Aluminum Oxide American Ginseng Anemone Pulsatilla
| 證據等級: L5 | 預測適應症: 0 個 |
目錄
- Aluminum Oxide American Ginseng Anemone Pulsatilla
- Multi-Ingredient Homeopathic Complex: Evaluation Not Possible — Insufficient Data
Multi-Ingredient Homeopathic Complex: Evaluation Not Possible — Insufficient Data
One-Sentence Summary
This submission contains a 25-ingredient homeopathic/botanical complex (including Arnica montana, Echinacea, American Ginseng, Arsenic trioxide in homeopathic dilution, and others) with no established INN identity, no regulatory authorization in the United States, and no original approved indication on record. The TxGNN model returned zero predicted indications, as the drug could not be mapped to any single DrugBank entity. A meaningful drug repurposing evaluation cannot be completed with the currently available data.
Quick Overview
| Item | Content |
|---|---|
| Original Indication | Not established (no approvals on record) |
| Predicted New Indication | None — TxGNN returned 0 candidates |
| TxGNN Prediction Score | N/A |
| Evidence Level | L5 (model prediction only — no actual studies linked to this mixture as a whole) |
| US Market Status | Not marketed |
| Number of NDAs | 0 |
| Recommended Decision | Hold |
Why a Prediction Was Not Generated
The mixture contains 25 heterogeneous active substances spanning conventional inorganic compounds (aluminum oxide, iodine, sodium chloride, potassium carbonate), heavy metal-based homeopathic agents (arsenic trioxide, silver nitrate, phosphorus), botanical roots and extracts (Echinacea, American ginseng, Arnica montana, Bryonia alba, Gelsemium sempervirens, Chelidonium majus, etc.), and animal-derived material (Lytta vesicatoria). Several of these — such as Conium maculatum and Strychnos nux-vomica — are classical homeopathic preparations used at ultra-dilute concentrations far below pharmacological thresholds.
The TxGNN knowledge graph operates at the level of a single drug entity with a DrugBank ID and a defined mechanism of action.
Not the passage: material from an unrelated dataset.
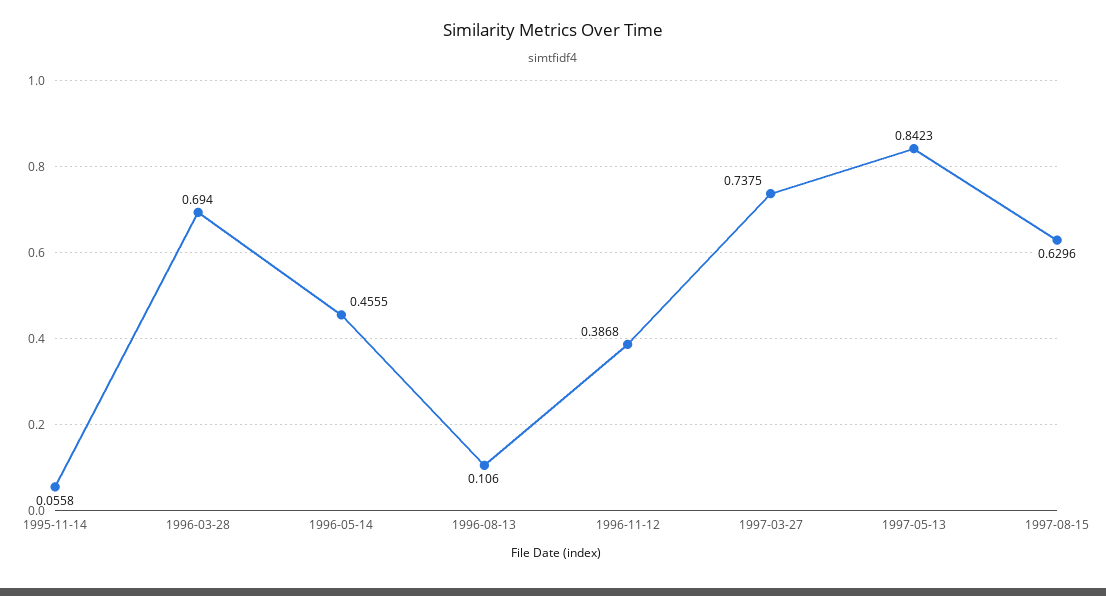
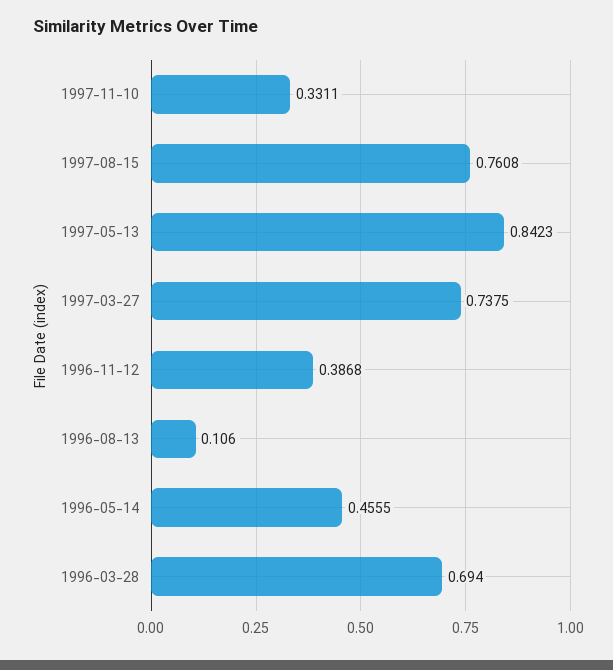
1995-11-14: 0.0558 -> none
1997-08-15: 0.6296 -> 0.7608
1997-11-10: none -> 0.3311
This mixture could not be resolved to any single DrugBank entry (drugbank_id: null), which means no node exists in the knowledge graph to run repurposing traversal from. Without a graph anchor, the model produces no output — this is expected behaviour, not a model failure.
There is also no shared mechanism of action across the 25 components that could be analysed as a unified pharmacological class. Any repurposing hypothesis would need to be built ingredient-by-ingredient, which requires individual DrugBank entries and indication records for each component.
Clinical Trial Evidence
Currently no related clinical trials registered for this mixture as a unified entity.
Literature Evidence
Currently no related literature available linking this exact combination to a specific repurposing target.
US Market Information
This product has no US NDA, ANDA, or OTC monograph approval on record in the dataset queried. No authorization table can be generated.
Safety Considerations
Please refer to the package insert for safety information.
Note for reviewers: Several individual components carry meaningful toxicity signals at pharmacological doses — particularly arsenic trioxide (cardiotoxicity, QT prolongation), Conium maculatum (nicotinic receptor toxicity), Strychnos nux-vomica (strychnine, CNS excitotoxicity), and Lytta vesicatoria (cantharidin, nephrotoxicity). If any future formulation contains these above homeopathic dilution levels, a dedicated safety review is mandatory before any clinical use evaluation.
Conclusion and Next Steps
Decision: Hold
Rationale: The evidence pack contains no approved indication, no DrugBank mapping, no TxGNN predictions, and no safety data — the minimum inputs required for a repurposing evaluation are absent. Proceeding would generate conclusions without an evidence base.
To proceed, the following is needed:
- Identity clarification: Confirm whether this is a registered homeopathic product, a compounded formula, or a research mixture — obtain the product’s brand name and any existing monograph
- DrugBank mapping: Either identify the lead active ingredient (e.g., arsenic trioxide if this is a dilute formulation) and map it individually, or obtain separate DrugBank IDs for each component
- Regulatory status: Determine if any individual ingredient in this mixture is independently approved for a specific indication — repurposing analysis can then be run per ingredient
- Formulation-level safety document: Obtain or reconstruct a full package insert to complete the blocking DG001 data gap
- TxGNN re-query: Once at least one DrugBank ID is available, re-submit as individual drug entries rather than as a concatenated multi-ingredient string
Disclaimer
This content is for research purposes only and does not constitute medical advice. Clinical validation is required before any clinical application.